I’ve never been to Northfield, but I have been to Minnesota several times. The last time I was there, though, the Twins were still playing in the Metrodome. Aside from the teaching? I like to fish, so I’m hoping to explore some local lakes and streams. I’m also a bit of a birdwatcher, so hiking around the Cowling Arboretum during migration season is definitely on the agenda.
What can students expect from your classes?
Pop culture references appropriate to their parents’ generation, a smattering of Latin terms and phrases, and a seemingly endless stream of PowerPoint slides.
How did you come to study Medieval literature? What is it about it that you find most compelling?
Though I’d read Chaucer in high school and college, I went to graduate school thinking I would study the Renaissance (as we still called it back then)—Shakespeare and company. But then I had a conversion experience: I took a seminar on Piers Plowman, by Chaucer’s contemporary William Langland– a wild philosophical dream vision, political satire and spiritual allegory all wrapped up together and revised obsessively by its author over 25 years. I’d never read anything like it, and from that point I was hooked.

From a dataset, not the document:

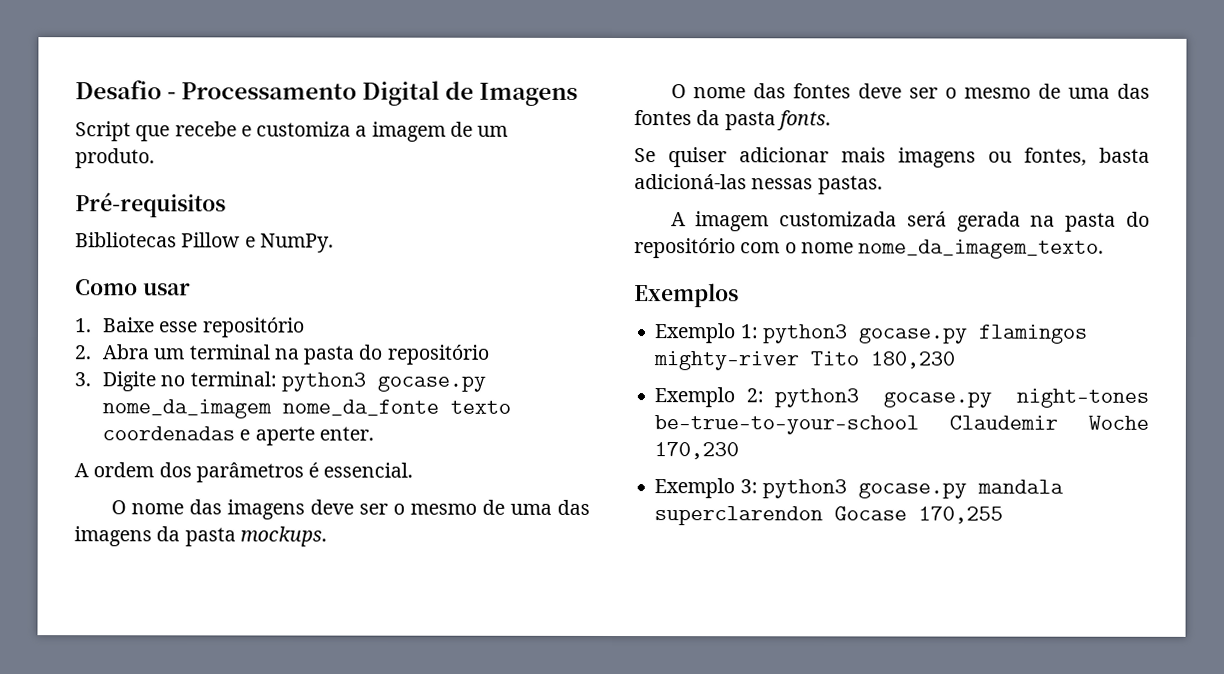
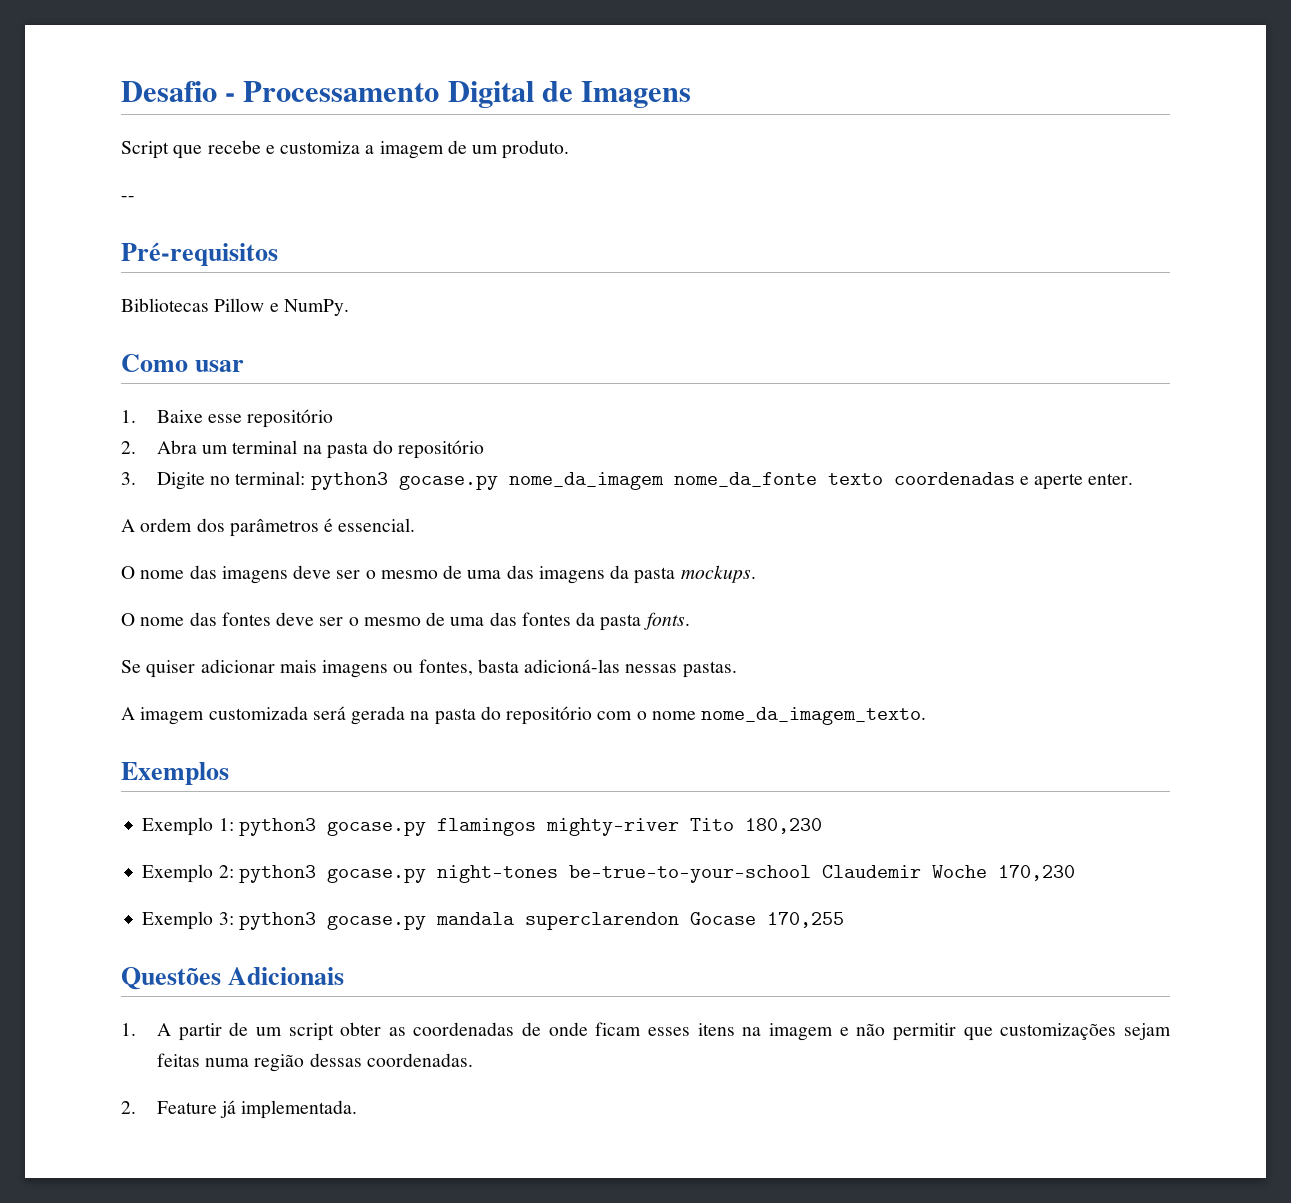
(155, 158) none -> [121,196,135,201] // --
(1004, 515) none -> [121,967,345,990] [121,1022,1171,1041] [156,1053,473,1072] [121,1100,358,1119] // Questões Adicionais // 1. A partir de um script obter as coordenadas de onde ficam esses itens na imagem e não permitir que customizações sejam feitas numa região dessas coordenadas. // 2. Feature já implementada.

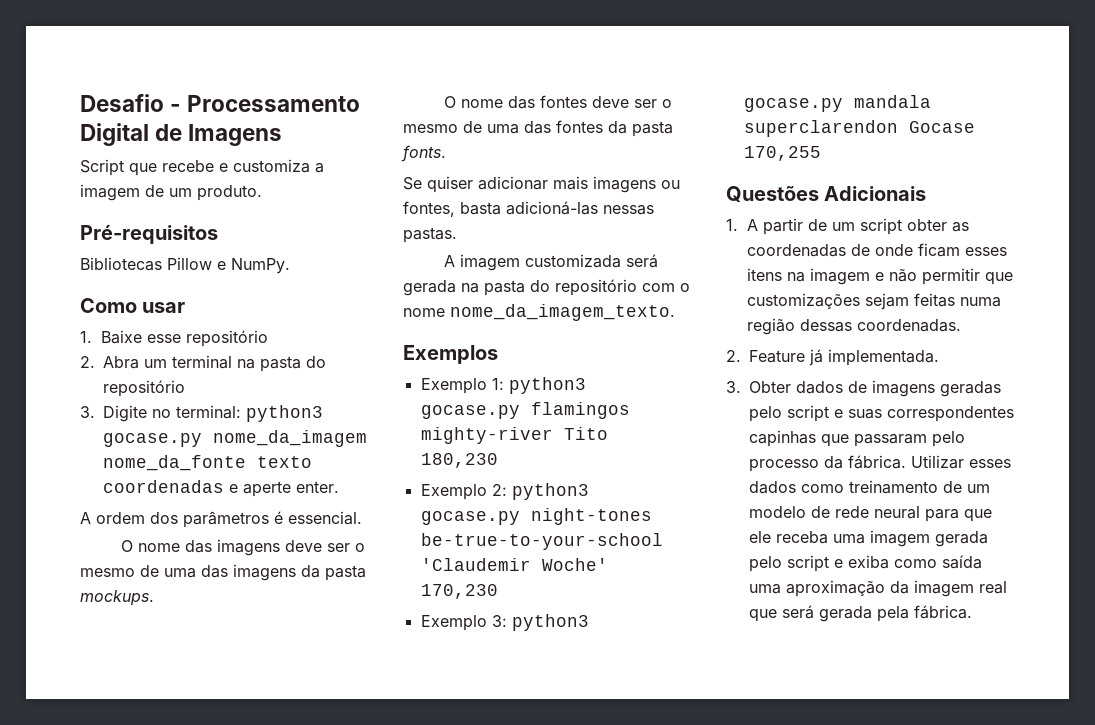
[121,196,135,201] // -- -> (262, 193) none
[821,865,987,878] Claudemir Woche -> [420,558,608,571] 'Claudemir Woche'
(358, 1109) none -> [726,380,1001,397] [749,405,1014,422] [749,430,965,447] [749,455,1011,472] [749,480,990,494] [749,506,992,522] [749,530,988,547] [749,555,982,572] [749,580,1007,597] [749,605,972,622] // 3. Obter dados de imagens geradas pelo script e suas correspondentes capinhas que passaram pelo processo da fábrica. Utilizar esses dados como treinamento de um modelo de rede neural para que ele receba uma imagem gerada pelo script e exiba como saída uma aproximação da imagem real que será gerada pela fábrica.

Why is important for all students to have an understanding of Medieval literature or Chaucer? What about these classes makes them pertinent for the contemporary scholar?
When you close your book and put on your glasses to check the clock on the wall to see how much time is left in class, you’re drawing on three medieval inventions—the codex, eyeglasses, analog timepieces–while participating in the ongoing history of a medieval institution, the university. Swipe your ATM card at the checkout while listening to a song on your iPod about how much love hurts, and you’re taking advantage of a system of credit and humming along to a version of romantic love that Chaucer and his generation would find quite familiar. So understanding the middle ages involves, in the first place, recognizing the ways in which they are still very much with us—including in the idea that we ourselves are modern, which is an idea that resurfaces repeatedly in the middle ages. More broadly, of course, Chaucer and medieval texts work as well as anything else to serve the larger goals and values of a liberal education: rigorous critical analysis and clear communication, flexible and innovative thinking, the cultivation of a sympathetic imagination. Plus they’re a lot more fun than some of the alternatives.
What are your favorite lines of Chaucer? Why?
That’s actually a pretty hard question to answer—I have a lot of favorites. But I can share the lines that I put up next to my desk when I became chair of my department last summer, because I knew they’d help me keep things in perspective. They’re from the Franklin’s Tale:
Pacience is an heigh vertu, certeyn,
For it venquysseth, as thise clerkes seyn,
Thynges that rigour sholde nevere atteyne.
For every word men may nat chide or pleyne.
Lerneth to suffre, or elles, so moot I goon,
Ye shul it lerne, wher so ye wole or noon;
For in this world, certein, ther no wight is
That he ne dooth or seith somtyme amys.
Ire, siknesse, or constellacioun,
Wyn, wo, or chaungynge of complexioun
Causeth ful ofte to doon amys or speken..
On every wrong a man may nat be wreken.
After the tyme moste be temperaunce
To every wight that kan on governaunce.